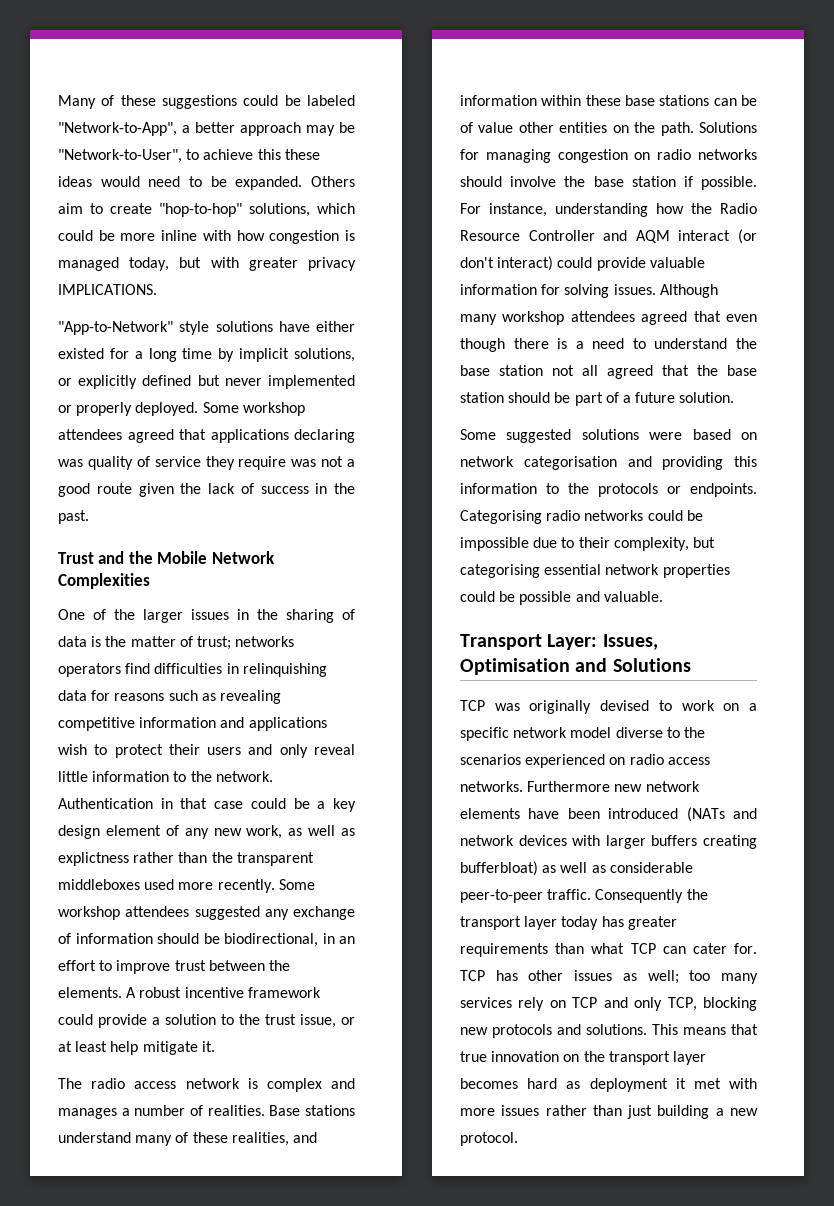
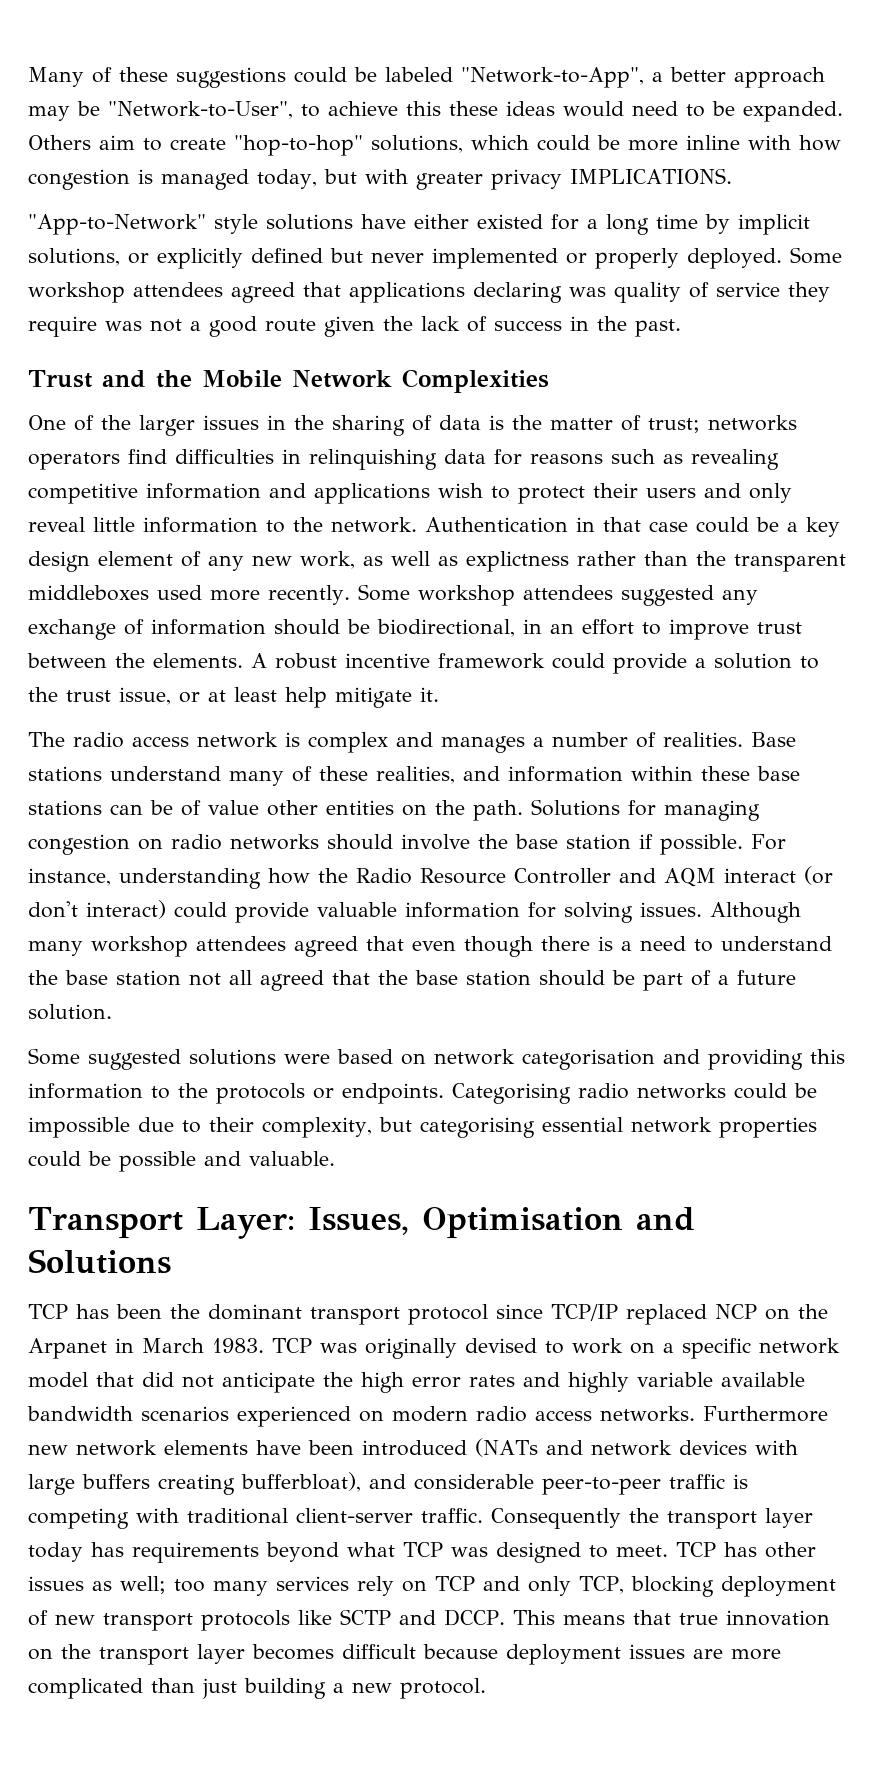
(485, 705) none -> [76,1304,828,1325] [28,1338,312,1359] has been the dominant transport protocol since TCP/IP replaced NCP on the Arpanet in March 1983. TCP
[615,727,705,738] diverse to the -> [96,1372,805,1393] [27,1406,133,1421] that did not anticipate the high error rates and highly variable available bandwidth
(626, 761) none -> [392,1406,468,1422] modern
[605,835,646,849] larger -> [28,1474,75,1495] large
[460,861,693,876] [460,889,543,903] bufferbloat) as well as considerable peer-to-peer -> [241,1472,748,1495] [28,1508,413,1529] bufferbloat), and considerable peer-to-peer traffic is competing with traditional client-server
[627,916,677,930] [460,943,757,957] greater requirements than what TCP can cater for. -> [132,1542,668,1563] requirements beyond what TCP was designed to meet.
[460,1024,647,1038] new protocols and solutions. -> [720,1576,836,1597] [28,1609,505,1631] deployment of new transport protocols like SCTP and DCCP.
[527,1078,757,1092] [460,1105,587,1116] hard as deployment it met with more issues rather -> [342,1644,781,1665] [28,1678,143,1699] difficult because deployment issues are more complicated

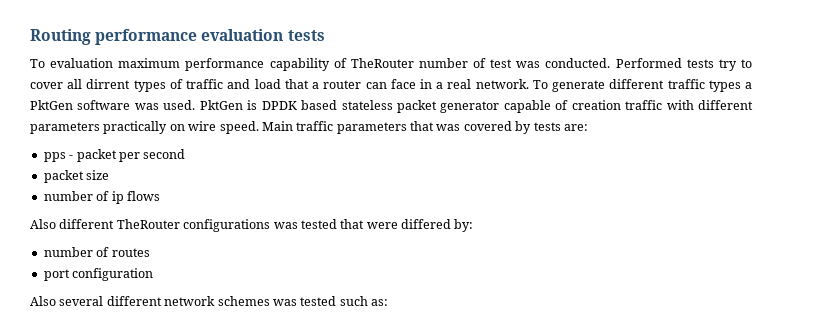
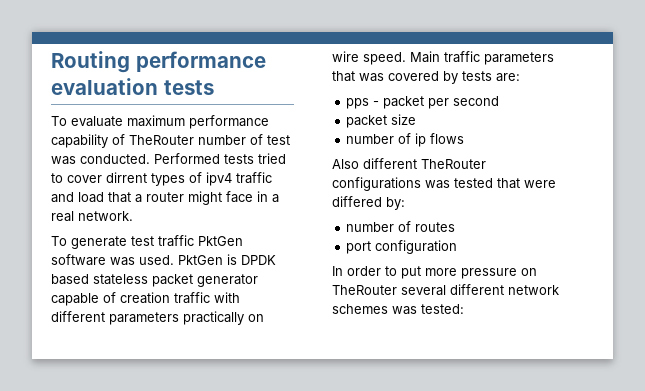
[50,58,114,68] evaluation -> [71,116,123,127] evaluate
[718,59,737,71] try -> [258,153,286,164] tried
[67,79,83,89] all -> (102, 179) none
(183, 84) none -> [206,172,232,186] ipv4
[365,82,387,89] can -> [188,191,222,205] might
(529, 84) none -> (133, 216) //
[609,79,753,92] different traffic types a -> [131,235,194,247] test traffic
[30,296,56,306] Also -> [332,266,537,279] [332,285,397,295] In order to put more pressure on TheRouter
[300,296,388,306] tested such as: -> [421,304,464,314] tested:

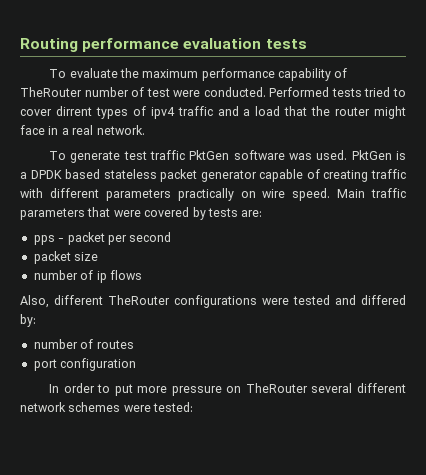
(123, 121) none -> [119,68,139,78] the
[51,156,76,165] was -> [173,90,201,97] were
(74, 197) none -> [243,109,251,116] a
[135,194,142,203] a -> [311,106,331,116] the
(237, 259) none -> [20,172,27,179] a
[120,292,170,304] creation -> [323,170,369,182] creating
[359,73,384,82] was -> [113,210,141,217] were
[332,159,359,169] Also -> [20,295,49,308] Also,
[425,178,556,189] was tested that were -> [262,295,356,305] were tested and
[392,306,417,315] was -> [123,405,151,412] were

▬▬▬▬▬▬

## Exercise aim
Provide an exact copy of only the lines from the beginning of the entries through the line containing "[460,861,693,876] [460,889,543,903] bufferbloat)", both ends included, with no pictures.

## Response to this task
(485, 705) none -> [76,1304,828,1325] [28,1338,312,1359] has been the dominant transport protocol since TCP/IP replaced NCP on the Arpanet in March 1983. TCP
[615,727,705,738] diverse to the -> [96,1372,805,1393] [27,1406,133,1421] that did not anticipate the high error rates and highly variable available bandwidth
(626, 761) none -> [392,1406,468,1422] modern
[605,835,646,849] larger -> [28,1474,75,1495] large
[460,861,693,876] [460,889,543,903] bufferbloat) as well as considerable peer-to-peer -> [241,1472,748,1495] [28,1508,413,1529] bufferbloat), and considerable peer-to-peer traffic is competing with traditional client-server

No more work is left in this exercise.